Not to conservativecave. of course.

Earlier this week took place the funeral of a relative in northeastern Pennsylvania; she had been my mother’s youngest sister, and my favorite aunt.

When driving around the area (we are talking about Pennsylvania a little bit south of Wilkes-Barre), I became aware this was probably the last time in my life I will see it, given that there is no longer anyone or anything there to hold me to it.

I had spent many summers and Christmases as a child and then a teenager, there.

But there is nothing there any more, not even memories; memories are sharper the further one is away.

Just as I had bid farewell to northwestern Pennsylvania (the Warren-down-to-Clarion are) about ten years ago, after a cousin of my father had died.

It is the people who hold me to an area, not the things in it.

Once the people are gone, a place is just another place.

I left the Sandhills town where I had been an adolescent at the age of 17 years, going to college, and while my mother and brothers and sisters were still in this world, the place still had a hold on me, but that hold was lost a long time ago.  I have been there off-and-on the past several years, but any more—even the house or the school or the playground or the railway trestle—it’s just another place, nothing more.

I’ve been away from this place for a couple of months now, but I’ll be back—my mission in life after all is make life miserable for Democrats, liberals, and primitives (as if they need any help on that)—however, that all depends upon whenever I can get my own house into order; unlike many people, I do not have a parent or spouse or children to take care of things—I have to take care of everything myself, and sometimes get behind.

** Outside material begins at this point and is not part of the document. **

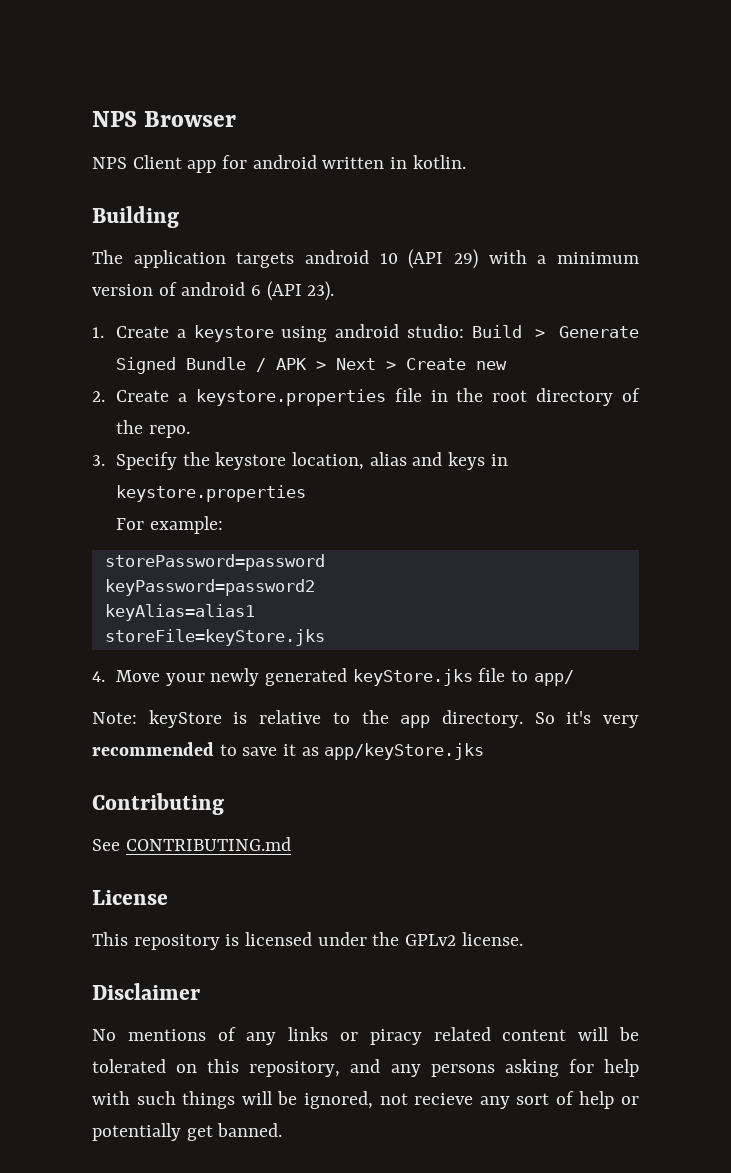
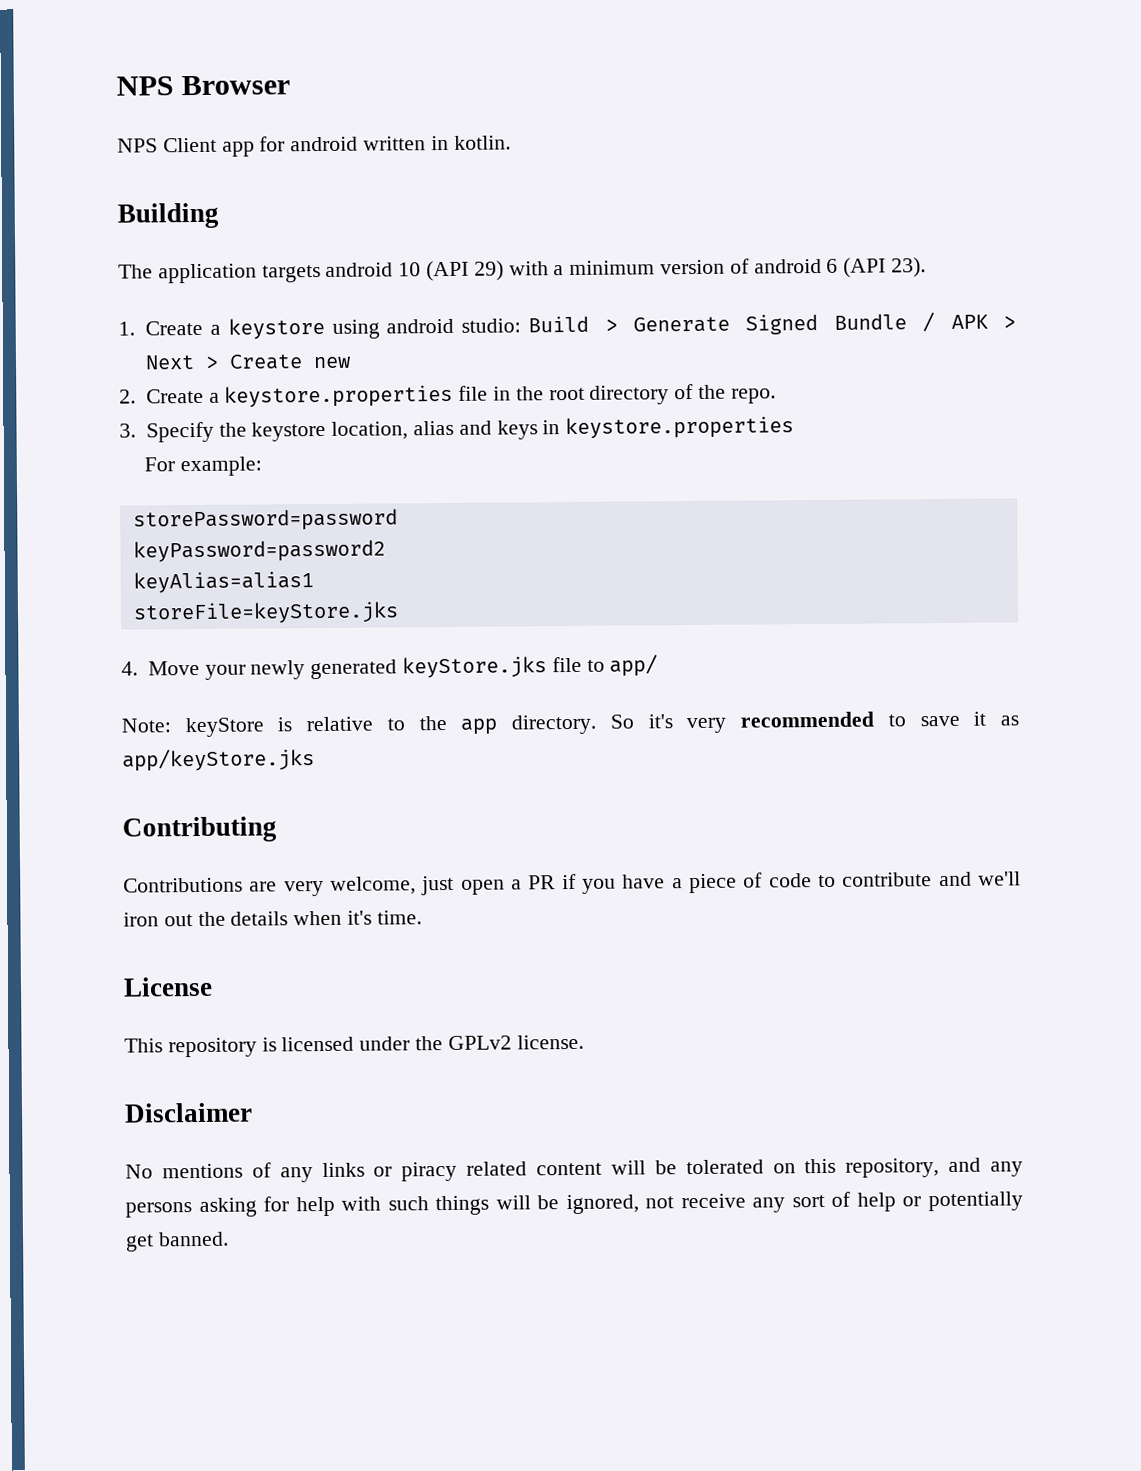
[92,837,291,851] See CONTRIBUTING.md -> [123,871,1022,897] [123,910,422,927] Contributions are very welcome, just open a PR if you have a piece of code to contribute and we'll iron out the details when it's time.
[414,1093,474,1105] recieve -> [680,1193,746,1209] receive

The last two months, I’ve been saying “farewell” of a different nature, as a distant relative very close to my family (especially my parents) has been fading away. 

It struck me two months that this is the last person who knows certain things; and once he is gone, history dies.

Upon learning of his condition, I felt some urgency.  Over the past years, decades, I had asked him questions here and there, inquiries about which he was either mum or ambiguous.  But now he is suddenly responding to my questions, in clarity and thoroughness, explaining things to me.

“Why did my father do that?”  “Was my mother really like that when upset?”  “What did my younger brother ever say about this?”  “Where was my oldest sister when that happened?”  “Why did my second-oldest brother take so long?”  “Where did my grandmother stay when she came to visit us?”  “Who is this person?”  “Who is that person?”  “Who were those two gentlemen from Chicago who always took my younger brother and me to the soda fountain at the drugstore—and which local drugstore was it?”  “How many times did my oldest brother fall off scaffolding when he was working on construction in high school and college?”  “Who was this woman?”  “Why did the parents choose to ‘mainstream’ me, rather than specially-educating me?”  “Why did the family have only female, and never male, pet dogs?”  “How much did my oldest sister earn as the receptionist at the doctor’s office?”  “Why was this brother, a notorious peacenik, in ROTC in college?”  “Why were physicians so hesitant to treat my younger brother’s condition?” 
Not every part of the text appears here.